Fire resistant steel buildings in the frame

QUT Engineering Professor Mahen Mahendran has been awarded a quarter-of-a-million dollar grant from the Australian Research Council (ARC), to investigate the fire resistance of common pre-fabricated steel wall systems, with the project ultimately aiming to improve the safety of newly-constructed buildings.

Professor Mahendran said the project, in collaboration with the National Association of Steel-Framed Housing (NASH), would specifically examine the fire resistance levels of complex, high-strength Light Gauge Steel Framed (LSF) wall systems, which are being increasingly used in low and mid-rise buildings around the world.

“We are seeing plasterboard-lined LSF walls being used more and more, because they are a cost-effective load-bearing wall, but that has required new wall designs, which involve complex steel stud wall configurations. The real issue is that their fire resistance is not yet fully understood,” Professor Mahendran said.

“This project aims to investigate the thermal and structural behaviour of those wall systems when they are exposed to fire, and to also develop a generic model for predicting fire resistance levels of LSF wall systems,” he said.

While unrelated to the cladding issue that is currently in the spotlight, Professor Mahendran said he was pleased that this project would further increase awareness of fire-resistance levels and make important fire resistance data on LSF wall systems more accessible to the construction industry.

“We want to help make buildings as safe as possible and provide useful information to benefit not only the community, but also the Australian steel industry and the construction sector.

“Once we have developed fire resistance levels for commonly used LSF wall systems, they can then be included in a national Fire Design Handbook, and we will be in a position to propose improvements to the construction detail of the wall systems, to enhance fire resistance.

“This research will address one of the most significant current challenges for ensuring cost-effective but fire safe building construction worldwide.

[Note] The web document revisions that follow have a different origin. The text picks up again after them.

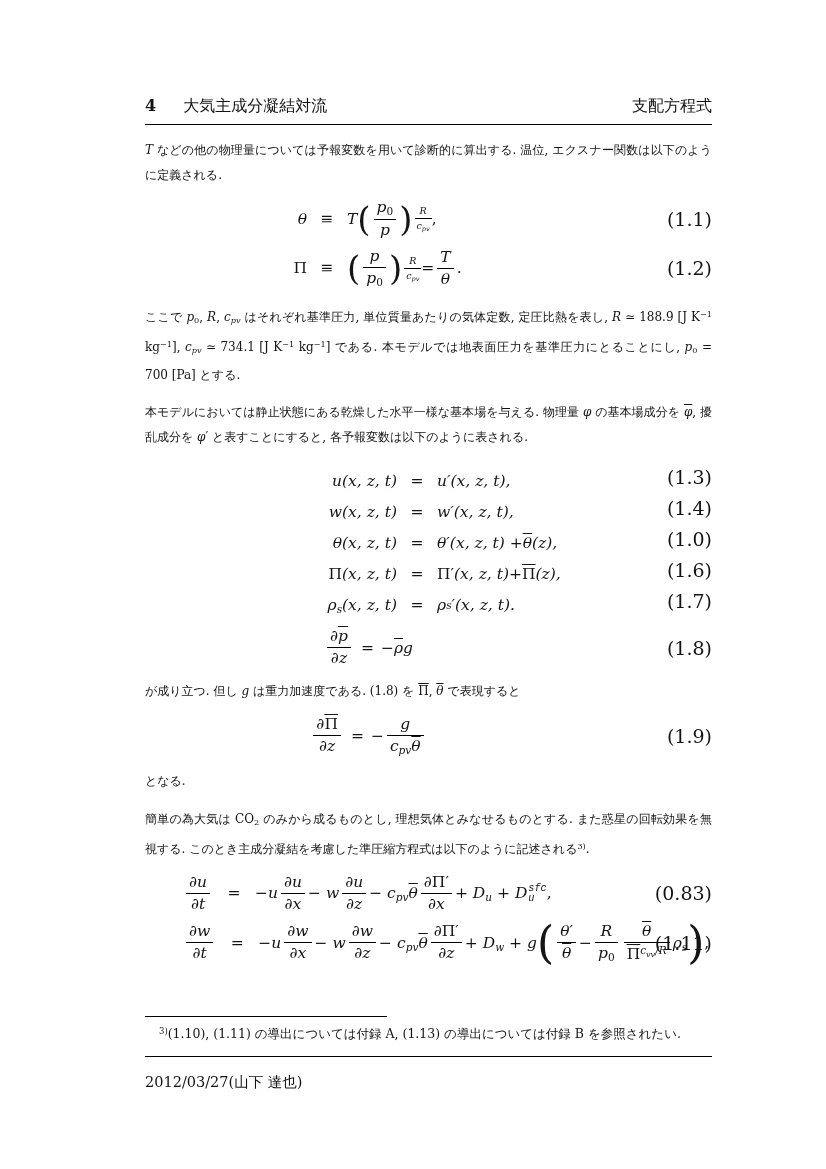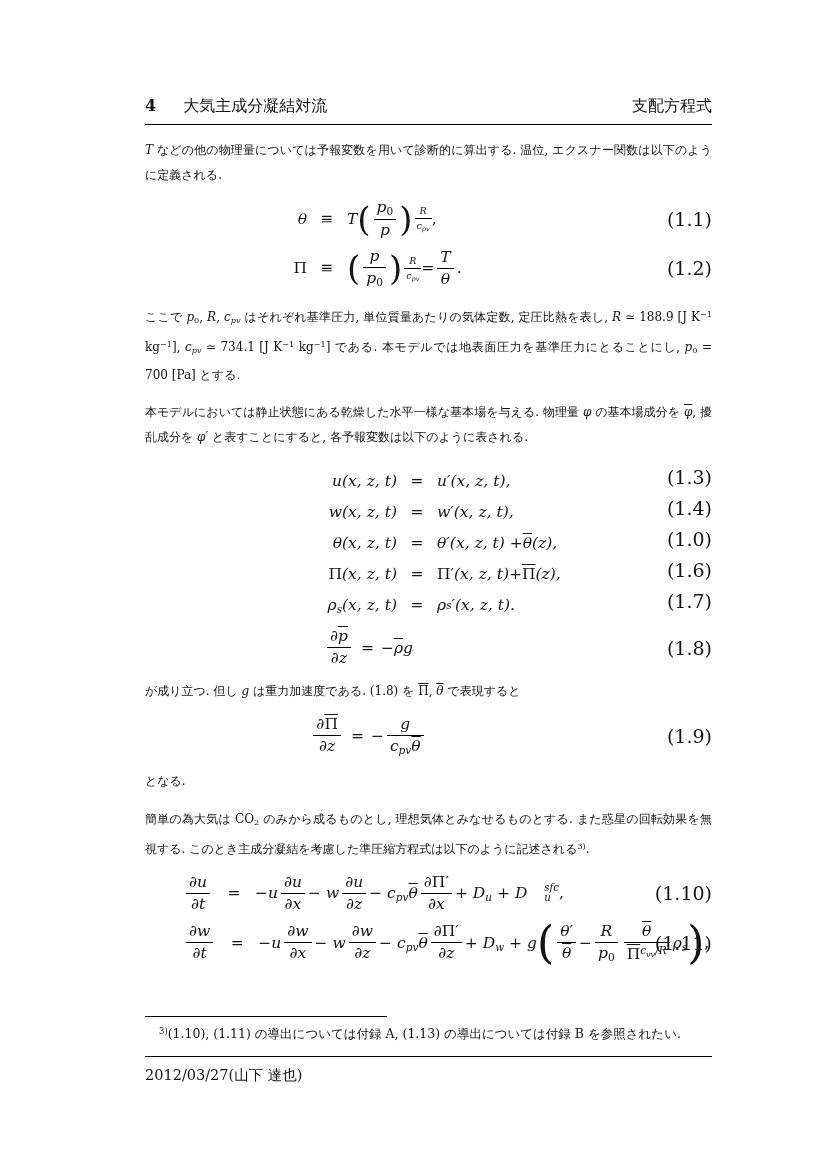--- a/index.html
+++ b/index.html
@@ -43,26 +43,26 @@
   .frac .fn{display:block;padding:0 3px 2px;border-bottom:1px solid #000;}
   .frac .fd{display:block;padding:2px 3px 0;}
   .supfrac{display:inline-block;text-align:center;font-size:9.5px;vertical-align:15px;line-height:1.25;margin-left:2px;}
   .supfrac .fn{display:block;border-bottom:0.8px solid #000;padding:0 2px 1px;}
   .supfrac .fd{display:block;padding:1px 2px 0;}
   
   .bp{font-weight:300;vertical-align:middle;line-height:0;}
   .bp1{font-size:34px;}
   .bp2{font-size:44px;}
   
-  .supsub{display:inline-flex;flex-direction:column;align-items:flex-start;font-size:0.66em;line-height:1.05;vertical-align:-0.45em;margin-left:17px;}
+  .supsub{display:inline-flex;flex-direction:column;align-items:flex-start;font-size:0.66em;line-height:1.05;vertical-align:-0.45em;margin-left:1px;font-family:Liberation Mono, monospace;}
   
   .footnote-block{position:absolute;left:145px;top:1016px;width:567px;}
   .footnote-rule{width:242px;border-top:1px solid #000;margin-bottom:5px;}
   .footnote{font-size:12.5px;line-height:18px;text-indent:14px;}
-  .footer{position:absolute;left:145px;top:1056px;width:567px;border-top:1px solid #000;padding-top:9px;font-size:14.5px;}
+  .footer{position:absolute;left:145px;top:1056px;width:567px;border-top:1px solid #000;padding-top:16px;font-size:14.5px;}
 </style>
 </head>
 <body>
 
 <div class="page">
   <div class="content">
 
     <div class="header">
       <span class="pagenum">4</span>
       <span class="chapter">大気主成分凝結対流</span>
@@ -227,21 +227,21 @@
             <span class="fn"><span>∂</span><span>Π′</span></span>
             <span class="fd"><span>∂</span><span class="seg-i">x</span></span>
           </span>
           <span><span>+ </span><span class="seg-i">D</span><span class="seg-i seg-sub">u</span><span> + </span><span class="seg-i">D</span></span>
           <span class="supsub">
             <span><span class="seg-i">sfc</span></span>
             <span><span class="seg-i">u</span></span>
           </span>
           <span><span>,</span></span>
         </span>
-        <span class="eqno">(1.10)</span>
+        <span class="eqno">(0.83)</span>
       </div>
 
       <div class="eqrow grpC">
         <span class="frac">
           <span class="fn"><span>∂</span><span class="seg-i">w</span></span>
           <span class="fd"><span>∂</span><span class="seg-i">t</span></span>
         </span>
         <span class="rel">=</span>
         <span class="eqbody">
           <span><span>−</span><span class="seg-i">u</span></span>

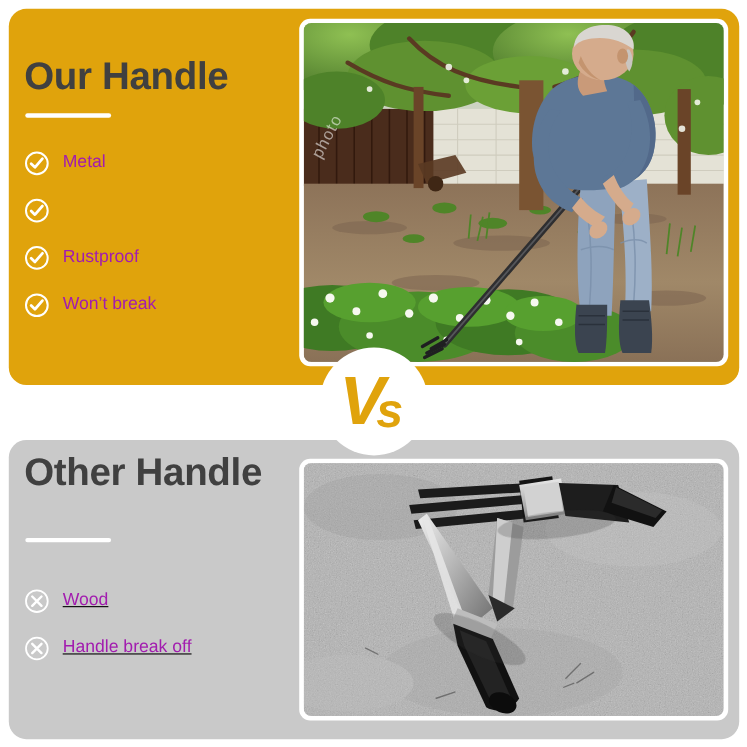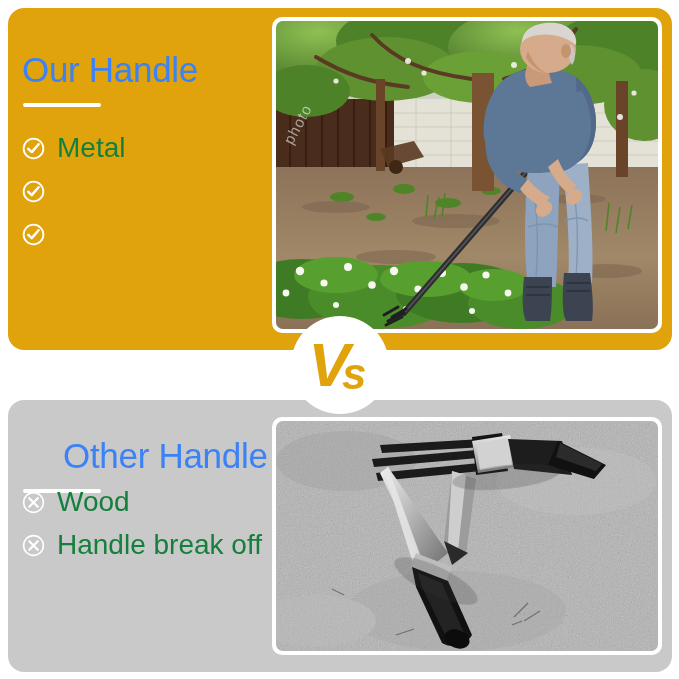--- a/index.html
+++ b/index.html
@@ -19,55 +19,55 @@
     background:#e0a30c;
   }
   #panel-bottom{
     left:8px;top:400px;width:664px;height:272px;
     background:#c9c9c9;
   }
 
   
   .panel-title{
     position:absolute;
-    color:#3b82f6;
-    font-weight:normal;
+    color:#404040;
+    font-weight:bold;
     font-size:35px;
     letter-spacing:-0.3px;
     white-space:nowrap;
     line-height:1;
   }
   #title-our{left:22px;top:52px;}
-  #title-other{left:22px;top:438px;margin-left:41px;}
+  #title-other{left:22px;top:412px;}
   .title-rule{
     position:absolute;
     height:4px;width:78px;
     background:#ffffff;border-radius:2px;
   }
   #rule-our{left:23px;top:103px;}
   #rule-other{left:23px;top:489px;}
 
   
   .feature-list{position:absolute;left:22px;}
   #list-our{top:136px;}
-  #list-other{top:490px;}
+  #list-other{top:534px;text-decoration:underline;}
   .feature-item{
     display:flex;align-items:center;
     height:24px;
     margin-bottom:19px;
   }
   #list-other .feature-item{margin-bottom:19px;}
   .feature-icon{
     width:23px;height:23px;flex:0 0 23px;
     margin-right:12px;
     display:block;
   }
   .feature-label{
-    color:#15803d;
-    font-size:28px;
+    color:#a21caf;
+    font-size:16px;
     line-height:24px;
     white-space:nowrap;
   }
 
   
   .photo-frame{
     position:absolute;
     background:#ffffff;
     border-radius:10px;
     padding:4px;
@@ -145,26 +145,34 @@
       <span class="feature-label">Metal</span>
     </div>
 
     <div class="feature-item">
       <svg class="feature-icon" viewBox="0 0 24 24">
         <circle cx="12" cy="12" r="10.3" fill="none" stroke="#ffffff" stroke-width="1.9"></circle>
         <path d="M6.6 12.3 L10.2 15.8 L17.3 7.6" fill="none" stroke="#ffffff" stroke-width="2.6" stroke-linecap="round" stroke-linejoin="round"></path>
       </svg>
     </div>
 
-
     <div class="feature-item">
       <svg class="feature-icon" viewBox="0 0 24 24">
         <circle cx="12" cy="12" r="10.3" fill="none" stroke="#ffffff" stroke-width="1.9"></circle>
         <path d="M6.6 12.3 L10.2 15.8 L17.3 7.6" fill="none" stroke="#ffffff" stroke-width="2.6" stroke-linecap="round" stroke-linejoin="round"></path>
       </svg>
+      <span class="feature-label">Rustproof</span>
+    </div>
+
+    <div class="feature-item">
+      <svg class="feature-icon" viewBox="0 0 24 24">
+        <circle cx="12" cy="12" r="10.3" fill="none" stroke="#ffffff" stroke-width="1.9"></circle>
+        <path d="M6.6 12.3 L10.2 15.8 L17.3 7.6" fill="none" stroke="#ffffff" stroke-width="2.6" stroke-linecap="round" stroke-linejoin="round"></path>
+      </svg>
+      <span class="feature-label">Won’t break</span>
     </div>
 
   </div>
 
   <div class="photo-frame" id="photo-top">
     <div class="photo-inner">
       <svg viewBox="0 0 382 308" width="100%" height="100%" preserveAspectRatio="xMidYMid slice">
         <defs>
           <linearGradient id="soilG" x1="0" y1="0" x2="0" y2="1">
             <stop offset="0%" stop-color="#8d7359"></stop>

QUT’s research team is looking forward to working closely with NASH on this important project,” he said.

The project is planned to run until June 2021 and will include full scale fire tests at QUT’s Wind and Fire Lab and computer modelling on hundreds of potential wall system combinations.

The $258,778 grant was one of several new research partnerships announced under the ARC Linkage Projects scheme. Further details on the Linkage Projects scheme is available from the ARC.

In addition to the grant, the project is being supported by NASH with almost $100,000 in funding as well as in-kind support.